Usually it goes this way:
For the local audio listener
Browser =(webrtc)=> Mediaserver =(webrtc)=> Browser
The streamer transmits the stream to a media server, it distributes the stream to the listeners
For the listener of the translated audio
Browser =(webrtc)=> Mediaserver
=(rtp)=> ffmpeg =(flac)=> google speech to text => google translate => google text to speech => ffmpeg =(rtp)=> Mediaserver =(webrtc)=> Browser
The streamer transmits the stream to a media server
From the media server we convert the stream to a RTP-stream for FFmpeg and then to FLAC for Google Speech to Text to support
Once we get a response, we convert the text into audio
Convert the audio into FFmpeg
FFmpeg delivers the stream to the media server
The users get the translated stream from the media server via HTTP
In the algorithm you’ve suggested it’s not quite clear why use MediaRecorder and transmit the data via Data Channel since you can enable MediaRecorder for the recipient as well. Plus, if several people listen to the translated audio, each listener will translate the audio separately instead of just receiving the audio translated once for every listener.

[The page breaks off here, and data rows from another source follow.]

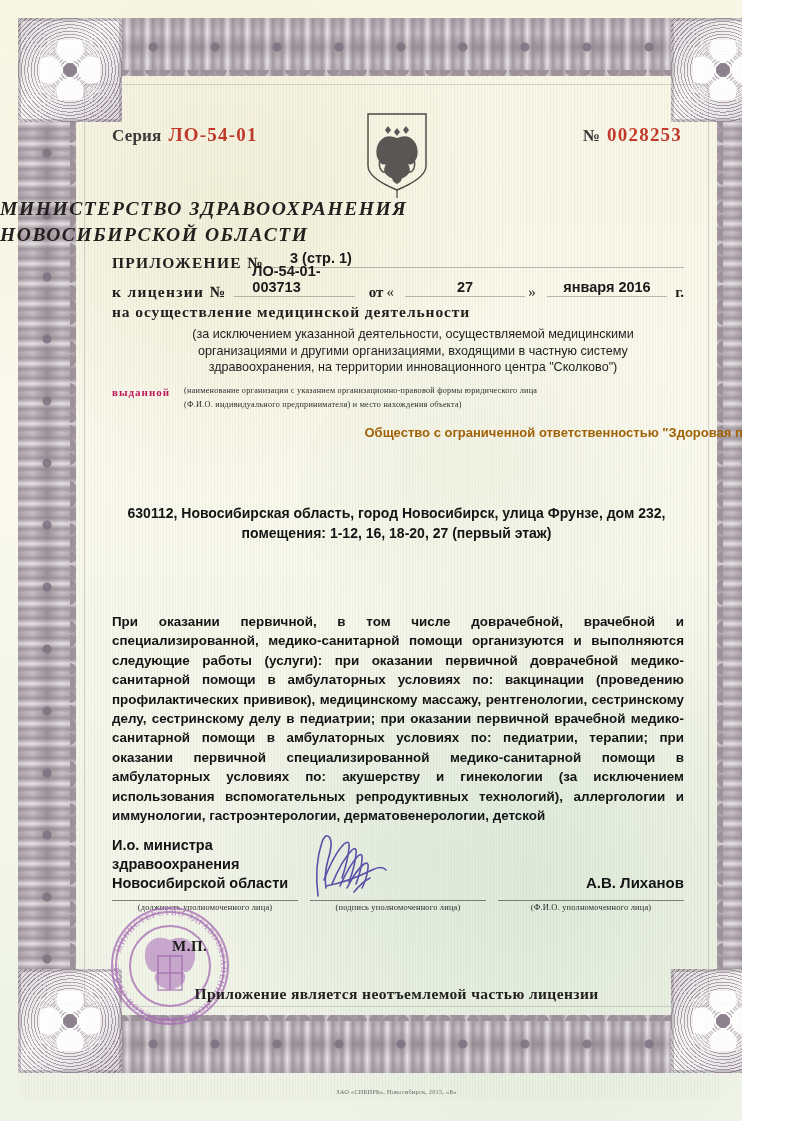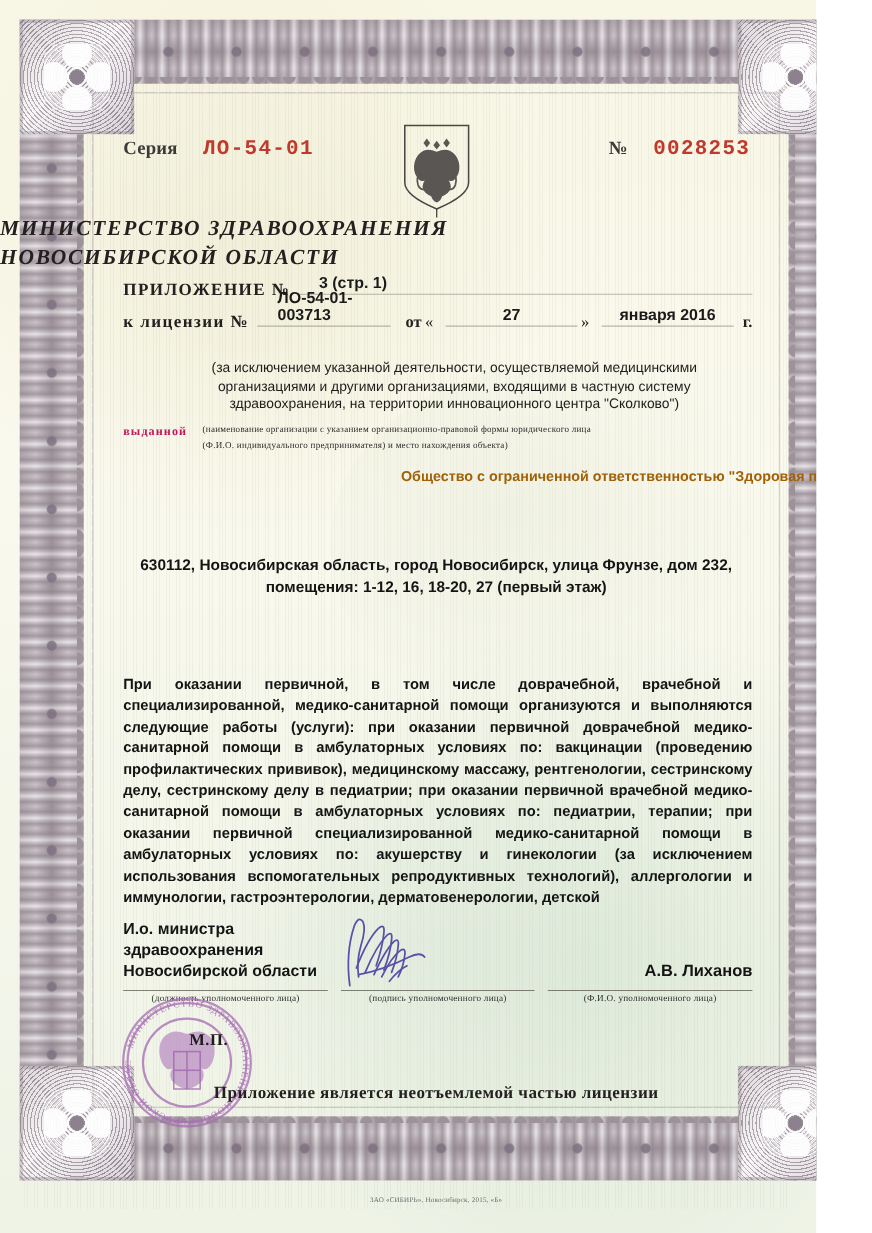--- a/index.html
+++ b/index.html
@@ -192,12 +192,12 @@
     letter-spacing: 0.2px;
   }
   .serial-val, .num-val {
-    font-family: Liberation Mono, monospace;
+    font-family: Liberation Serif, serif;
     font-size: 19px;
     font-weight: 700;
     color: #c0392b;
     letter-spacing: 1.2px;
-    margin-left: 23px;
+    margin-left: 7px;
   }
   .serial-grp, .num-grp { display: flex; align-items: baseline; white-space: nowrap; }
 

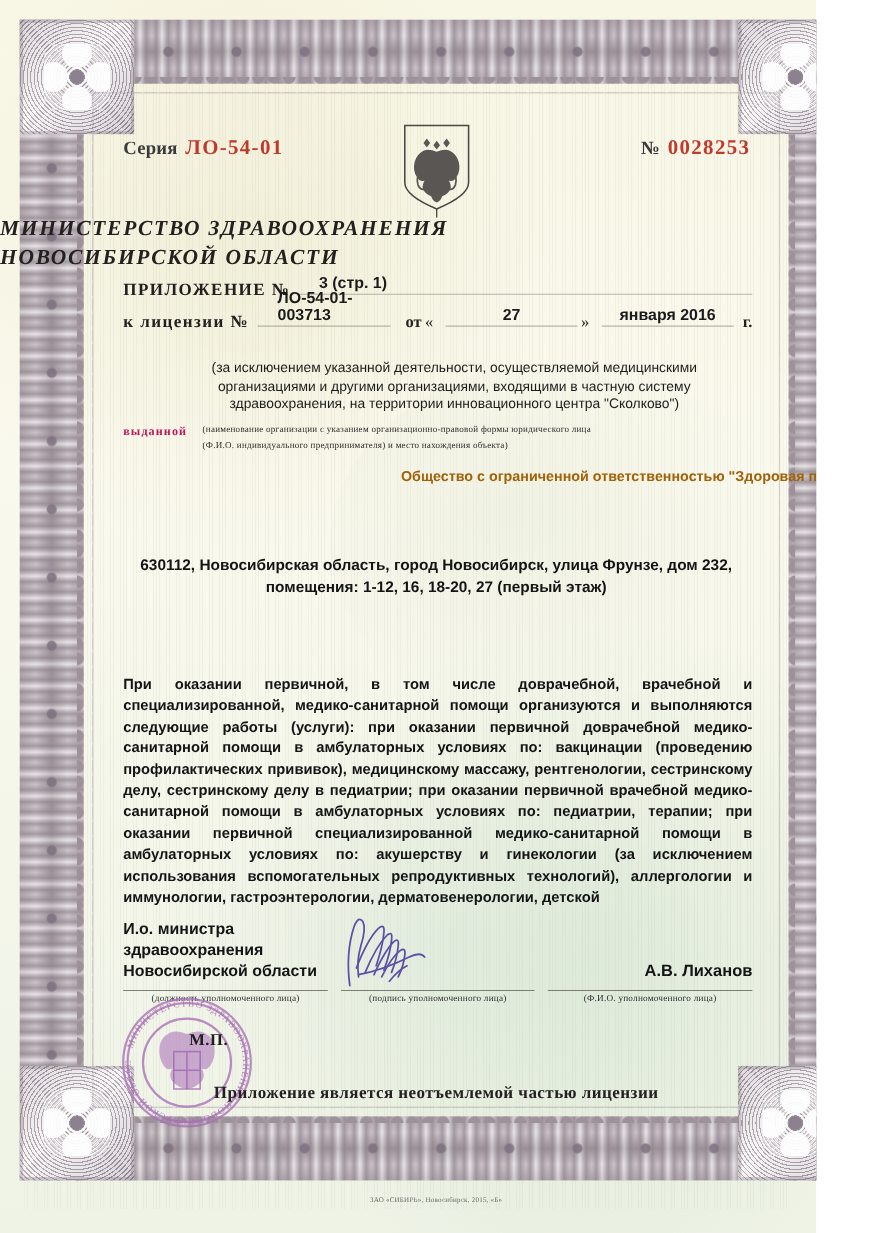--- a/index.html
+++ b/index.html
@@ -551,6 +551,7 @@
       <span class="g-label">г.</span>
     </div>
 
+    <div class="activity">на осуществление медицинской деятельности</div>
     <div class="exclusion">(за исключением указанной деятельности, осуществляемой медицинскими организациями и другими организациями, входящими в частную систему здравоохранения, на территории инновационного центра "Сколково")</div>
 
     <div class="issued-row">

And you also haven’t mentioned whether you use a media server. If you plan on 3-10 people participating in the stream, we recommend you use one :)
Thanks for the comment. I used Agora RTC and it doesn't provide an audio track. It was encapsulated in their SDK. Not sure if it is possible with Agora.
We’re currently working on a project and use Agora (Web SDK). The interface allows to extract audio tracks and attach them natively to the audio tag. What particular SDK do you use? Have you tried getting the track from audio tag as an alternative?
https://docs.agora.io/en/All/downloads?platform=All Platforms
Ah, really. I remember you can do it with Web SDK. I was using Flutter SDK and it doesn't allow you to get an audio track, so I gave up
making transcriptions.
Maybe try extracting the audio track not straightforwardly but somehow get it from the Flatter elements?
There must be some way to get audio tracks via Agora SDK that’s not described in API
I'm not sure. Maybe. It can end up developing new SDK.